Even if the corporation you work for doesn’t immediately reward you, you are forging the habits of elite operators. Ultimately, you are the principal of your own career. If you choose to act like a mere agent, you are only shortchanging yourself.
Sources
[1] Jensen, M. C., & Meckling, W. H. (1976). Theory of the Firm: Managerial Behavior, Agency Costs and Ownership Structure. Journal of Financial Economics, 3(4), 305-360. (The foundational economic paper defining the Principal-Agent problem and misaligned incentives).
[2] Jorgenson, E. (2020). The Almanack of Naval Ravikant: A Guide to Wealth and Happiness. Magrathea Publishing. (Compiling Naval Ravikant’s thoughts on wealth creation, leverage, and the necessity of surrounding yourself with principals).
[3] Ravikant, N. (2018). How to Get Rich (without getting lucky). [Twitter thread / Podcast]. (Addressing the necessity of taking on accountability and acting as a principal to gain equity and leverage in business).

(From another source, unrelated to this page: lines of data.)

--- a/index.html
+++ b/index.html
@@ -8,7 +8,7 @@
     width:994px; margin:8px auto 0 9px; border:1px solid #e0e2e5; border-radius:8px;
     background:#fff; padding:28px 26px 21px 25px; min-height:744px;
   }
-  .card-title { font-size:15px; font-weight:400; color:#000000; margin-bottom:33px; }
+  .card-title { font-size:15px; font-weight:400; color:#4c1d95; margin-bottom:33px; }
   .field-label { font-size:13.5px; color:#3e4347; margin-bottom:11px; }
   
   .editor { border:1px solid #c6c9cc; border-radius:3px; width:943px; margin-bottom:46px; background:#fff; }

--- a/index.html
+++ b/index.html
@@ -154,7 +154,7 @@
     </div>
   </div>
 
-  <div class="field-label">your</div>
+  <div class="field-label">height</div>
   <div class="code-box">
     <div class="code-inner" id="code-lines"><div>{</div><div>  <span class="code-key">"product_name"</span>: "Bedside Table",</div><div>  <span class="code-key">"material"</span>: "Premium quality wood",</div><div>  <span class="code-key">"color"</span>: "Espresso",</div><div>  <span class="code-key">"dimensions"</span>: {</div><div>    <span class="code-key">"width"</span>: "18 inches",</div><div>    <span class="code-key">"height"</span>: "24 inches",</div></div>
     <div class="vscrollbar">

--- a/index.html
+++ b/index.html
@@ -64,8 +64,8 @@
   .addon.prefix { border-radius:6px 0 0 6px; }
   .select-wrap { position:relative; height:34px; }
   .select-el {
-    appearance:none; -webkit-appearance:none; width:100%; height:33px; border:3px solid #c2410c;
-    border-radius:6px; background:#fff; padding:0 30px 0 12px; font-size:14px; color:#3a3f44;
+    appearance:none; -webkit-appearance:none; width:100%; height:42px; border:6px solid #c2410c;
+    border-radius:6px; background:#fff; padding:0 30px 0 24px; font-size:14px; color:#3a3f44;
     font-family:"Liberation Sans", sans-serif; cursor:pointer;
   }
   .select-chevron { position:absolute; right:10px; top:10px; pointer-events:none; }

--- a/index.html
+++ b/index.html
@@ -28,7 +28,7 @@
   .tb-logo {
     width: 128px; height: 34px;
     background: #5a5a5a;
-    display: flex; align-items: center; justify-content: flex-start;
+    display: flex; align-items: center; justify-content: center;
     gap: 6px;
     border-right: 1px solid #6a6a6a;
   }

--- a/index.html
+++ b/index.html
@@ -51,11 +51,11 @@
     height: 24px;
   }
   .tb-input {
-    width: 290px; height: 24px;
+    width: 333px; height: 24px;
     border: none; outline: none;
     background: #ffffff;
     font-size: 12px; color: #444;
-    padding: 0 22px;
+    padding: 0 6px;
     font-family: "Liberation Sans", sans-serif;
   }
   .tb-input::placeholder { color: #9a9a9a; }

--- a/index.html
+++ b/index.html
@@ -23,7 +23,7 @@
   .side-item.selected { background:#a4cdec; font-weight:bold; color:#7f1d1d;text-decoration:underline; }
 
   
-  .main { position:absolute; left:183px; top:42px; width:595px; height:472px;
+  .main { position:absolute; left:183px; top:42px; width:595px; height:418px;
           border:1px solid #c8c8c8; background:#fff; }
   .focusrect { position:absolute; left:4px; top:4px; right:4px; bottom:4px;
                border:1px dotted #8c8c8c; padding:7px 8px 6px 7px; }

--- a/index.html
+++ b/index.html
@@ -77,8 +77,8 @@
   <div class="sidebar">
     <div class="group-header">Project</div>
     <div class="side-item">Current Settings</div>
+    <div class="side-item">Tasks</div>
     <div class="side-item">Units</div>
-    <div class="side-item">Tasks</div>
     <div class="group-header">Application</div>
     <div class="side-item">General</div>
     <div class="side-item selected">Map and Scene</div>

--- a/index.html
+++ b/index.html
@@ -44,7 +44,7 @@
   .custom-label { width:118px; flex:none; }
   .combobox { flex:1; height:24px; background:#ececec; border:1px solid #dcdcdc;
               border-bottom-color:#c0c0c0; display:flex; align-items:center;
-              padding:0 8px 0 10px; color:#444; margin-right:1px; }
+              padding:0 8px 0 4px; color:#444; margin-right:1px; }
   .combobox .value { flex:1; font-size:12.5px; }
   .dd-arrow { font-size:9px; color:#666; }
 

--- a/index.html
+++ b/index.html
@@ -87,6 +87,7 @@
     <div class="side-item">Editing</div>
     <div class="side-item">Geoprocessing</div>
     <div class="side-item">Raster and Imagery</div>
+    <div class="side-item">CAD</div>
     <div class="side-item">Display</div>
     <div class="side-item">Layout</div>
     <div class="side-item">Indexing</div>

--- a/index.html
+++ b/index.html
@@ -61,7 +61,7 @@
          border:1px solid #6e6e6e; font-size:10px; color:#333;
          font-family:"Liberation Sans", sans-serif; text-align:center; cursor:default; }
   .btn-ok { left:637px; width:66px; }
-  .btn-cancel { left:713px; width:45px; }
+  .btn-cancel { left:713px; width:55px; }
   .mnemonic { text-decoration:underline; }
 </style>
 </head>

[4] Maxwell, J. C. (1993). Developing the Leader Within You. Thomas Nelson. (Outlining the leadership philosophy that true growth and eventual compensation require a dedication to consistently adding more value to others than is expected or immediately compensated for).
[5] Willink, J., & Babin, L. (2015). Extreme Ownership: How U.S. Navy SEALs Lead and Win. St. Martin’s Press. (Demonstrating how teams taking total, collective ownership of outcomes—the core of the team-based principal mindset—builds trust, autonomy, and eliminates finger-pointing).